### VERGE: Vector-mode Regional Geospatial Encoding
# Masked Geospatial Model Implementation

Here we build and train a "masked geospatial model".
This is a model in which each input is a set of encoded geospatial entities,
consisting of a concatenation of a multi-point proximity encoding and a one-hot label vector.
Modeling consists of masking the labels for a random selection of entities,
passing the data through an encoder-based architecutre to predicte the labels of masked entities.
The idea is that the encodings then capture information about the region.


## Colab setup

In [None]:
# from google.colab import drive
# drive.mount('/content/drive')
# project_home = '/content/drive/MyDrive/Projects/verge'

In [None]:
# The top-level directory for this project.
project_home = '..'

# The name of the ROI to use.
roi_name = 'ne-dev'

# The name of the general-purpose data directory.
data_home = '%s/data' % (project_home)

# The name of the ROI-specific data directory.
roi_home = '%s/data/%s' % (project_home, roi_name)


## Setup

In [None]:
import pandas as pd
import numpy as np
import glob
import pickle
import os
import torch
import torch.nn as nn
import torch.utils
import torch.utils.data
from torch.utils.data import DataLoader
import copy
import json
from geo_encodings import MPPEncoder
from geo_transformer import VergeDataset, verge_collate_fn, GeospatialTransformer


## Parameters

In [None]:
# Read the ROI definition.
fname = '%s/roi.json' % roi_home
with open(fname) as source:
    roi = json.load(source)

tile_size = roi['tile_size']
encoding_resolution = roi['encoding_resolution']
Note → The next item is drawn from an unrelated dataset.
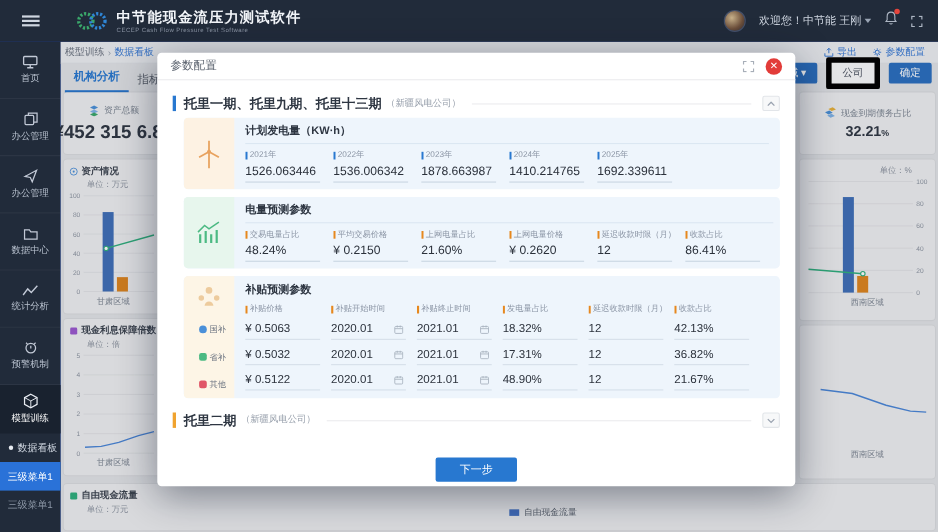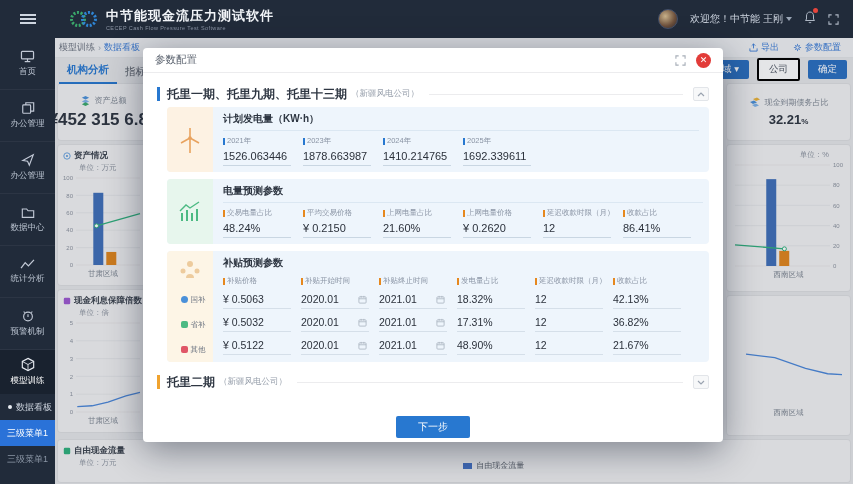"公司" .btn.white { border: 2px solid #000000 -> 5px solid #000000 }
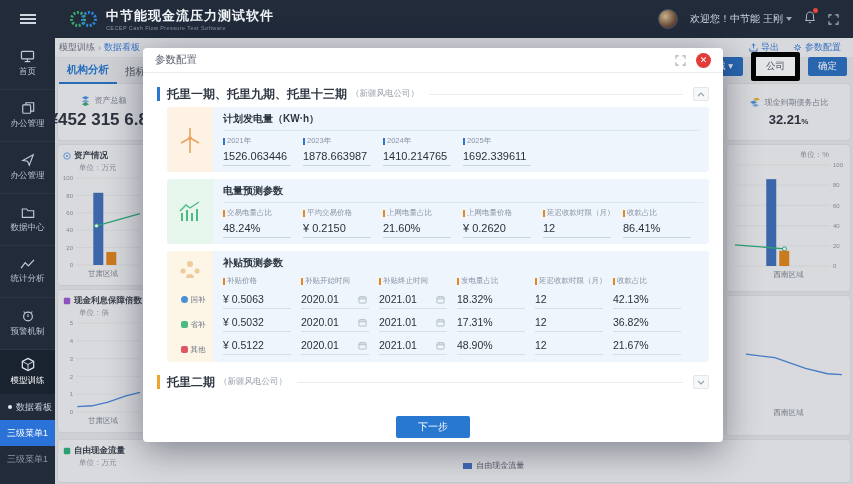"2022年" div.field { html: none -> <div> <div> <span></span> <span>2022年</span> </div> <div>1536.006342</div> </div> }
# We need the dimension of the encoding.
encoder = MPPEncoder(
    region=[0, 0, tile_size, tile_size],
    resolution=encoding_resolution,
    center=True
)
geo_encoding_dim = len(encoder)
print('%d elements in encodings' % geo_encoding_dim)


In [None]:
# A unique identifier for this run. This will be a component of any
# output file names.
run_id = '003'

# What type of device to train on.
device = 'cuda' if torch.cuda.is_available() else 'cpu'
print('using device', device)

# Fraction of cases to use for training.
train_fraction = 0.8

# Number of epochs to run.
epoch_count = 100

## Preliminaries

In [None]:
# Read the list of labels.
fname = '%s/labels.csv' % data_home
labels = pd.read_csv(fname)
n_classes = len(labels)
print('%d labels in this dataset' % n_classes)

label_id_lookup = {
    z['label']: z['id']
    for z in labels.to_dict('records')
}

label_name_lookup = {
    z['id']: z['label']
    for z in labels.to_dict('records')
}

## Load data

In [None]:
# Get a list of input data files. Each file consists of a list of encodings for
# a number of square tiles in a particluar AOI.
globstring = '%s/encodings/*' % roi_home
fnames = glob.glob(globstring)
print('%d input files with encodings' % len(fnames))

In [None]:
# Split the dataset into training and validation components based on AOI.
# This minimizes the possibility of spatial autocorrelation biasing performance assessments.
splits = []
for fname in fnames:
  if np.random.random() < train_fraction:
    splits.append({'fname': fname, 'type': 'train'})
  else:
    splits.append({'fname': fname, 'type': 'val'})

# Save that.
fname = '%s/split-%s.csv' % (roi_home, run_id)
pd.DataFrame(splits).to_csv(fname, index=False)
print('saved %s' % fname)


In [None]:
# Read all data. This input consists of the endoded geospatial features
# for individual tiles, concatenated with one-hot vectors indicating
# their class.
#
# Each input file contains data for all tiles in an AOI. We split into
# training and validation sets based on AOI to avoid
#

split_lookup = {
    z['fname'] : z['type']
    for z in splits
}

train_tiles = []
val_tiles = []

for fname in fnames:
    # print('reading', fname)
    with open(fname, 'rb') as source:
        data =  pickle.load(source)
        sp = split_lookup[fname]
        if sp == 'train':
            train_tiles += data
        else:
            val_tiles += data

print('%d training tiles' % len(train_tiles))
print('%d validation tiles' % len(val_tiles))

In [None]:
# # Test that.
# dataset = VergeDataset(train_tiles, n_classes, mask_fraction=0.15)
# batch = [dataset[k] for k in [0, 12, 17, 23]]
# batch_features, batch_labels, batch_attention_mask = verge_collate_fn(batch)
# print('test:')
# print('batch_features.shape', batch_features.shape)
# print('batch_labels.shape', batch_labels.shape)
# print('batch_attention_mask.shape', batch_attention_mask.shape)


In [None]:
from torch.utils.data import DataLoader

# Initialize training and validation datasets.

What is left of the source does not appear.